[[ DATA open ]]

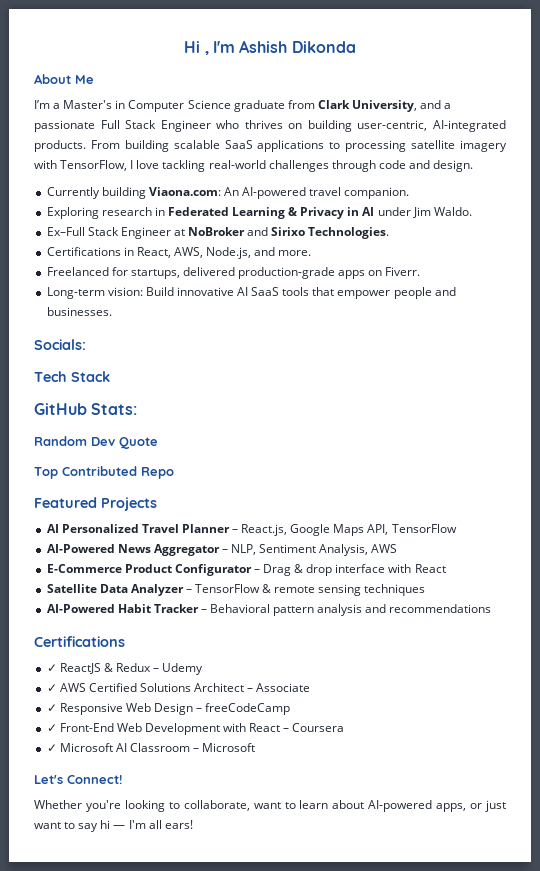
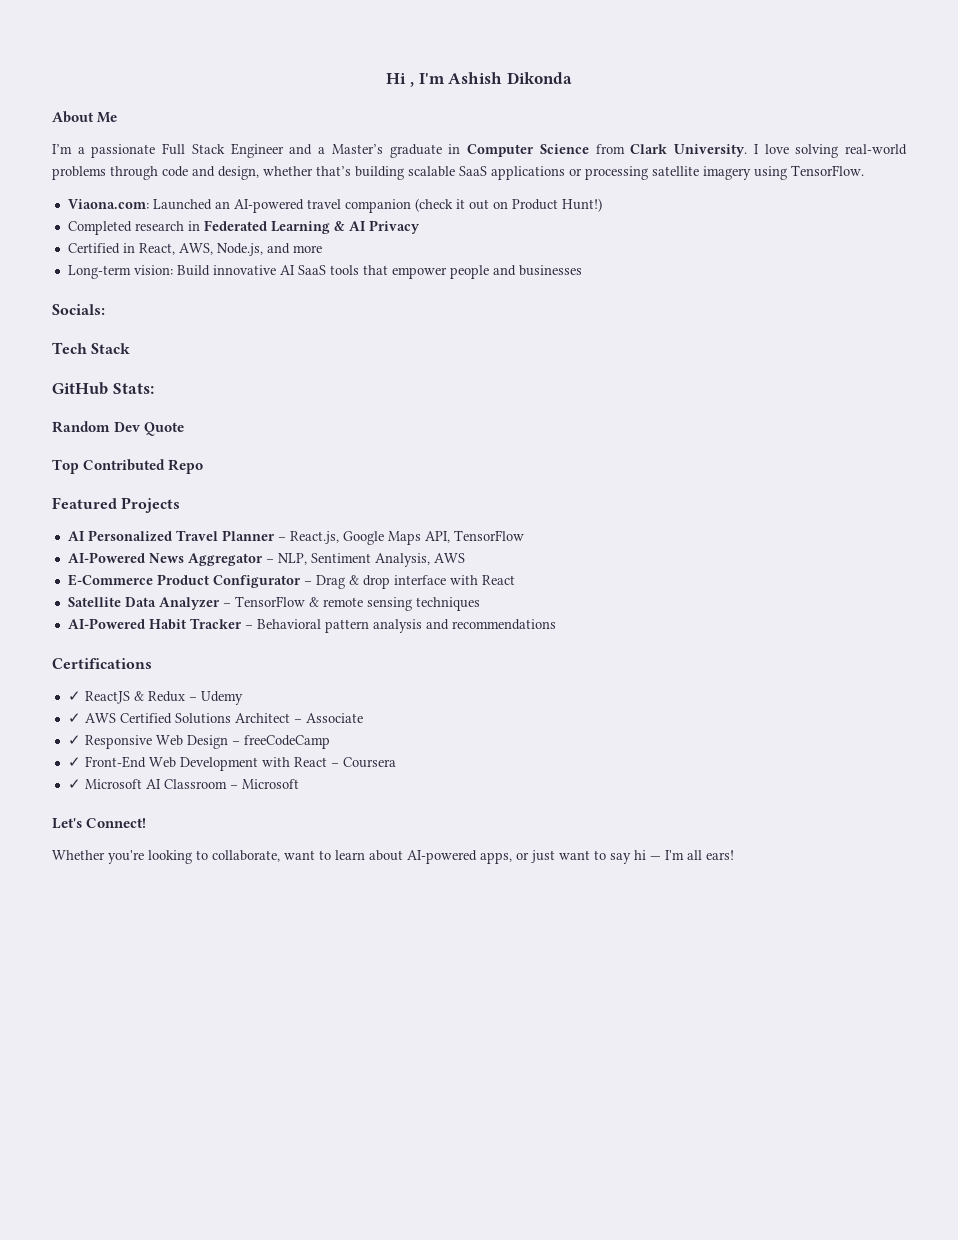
- I’m a Master's in Computer Science graduate from Clark University, and a passionate Full Stack Engineer who thrives on building user-centric, AI-integrated products. From building scalable SaaS applications to processing satellite imagery with TensorFlow, I love tackling real-world challenges through code and design.
- Currently building Viaona.com: An AI-powered travel companion.
- Exploring research in Federated Learning & Privacy in AI under Jim Waldo.
- Ex–Full Stack Engineer at NoBroker and Sirixo Technologies.
- Certifications in React, AWS, Node.js, and more.
- Freelanced for startups, delivered production-grade apps on Fiverr.
+ I’m a passionate Full Stack Engineer and a Master’s graduate in Computer Science from Clark University. I love solving real-world problems through code and design, whether that’s building scalable SaaS applications or processing satellite imagery using TensorFlow.
+ Viaona.com: Launched an AI-powered travel companion (check it out on Product Hunt!)
+ Completed research in Federated Learning & AI Privacy
+ Certified in React, AWS, Node.js, and more
- Long-term vision: Build innovative AI SaaS tools that empower people and businesses.
+ Long-term vision: Build innovative AI SaaS tools that empower people and businesses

[[ DATA closed ]]

__BRIEF__
Above are the records; copy exactly the lines from the line with "imagery using TensorFlow." through the line with "Certified in React, AWS, Node.js, and more", both included.

__YOUR SOLUTION__
+ I’m a passionate Full Stack Engineer and a Master’s graduate in Computer Science from Clark University. I love solving real-world problems through code and design, whether that’s building scalable SaaS applications or processing satellite imagery using TensorFlow.
+ Viaona.com: Launched an AI-powered travel companion (check it out on Product Hunt!)
+ Completed research in Federated Learning & AI Privacy
+ Certified in React, AWS, Node.js, and more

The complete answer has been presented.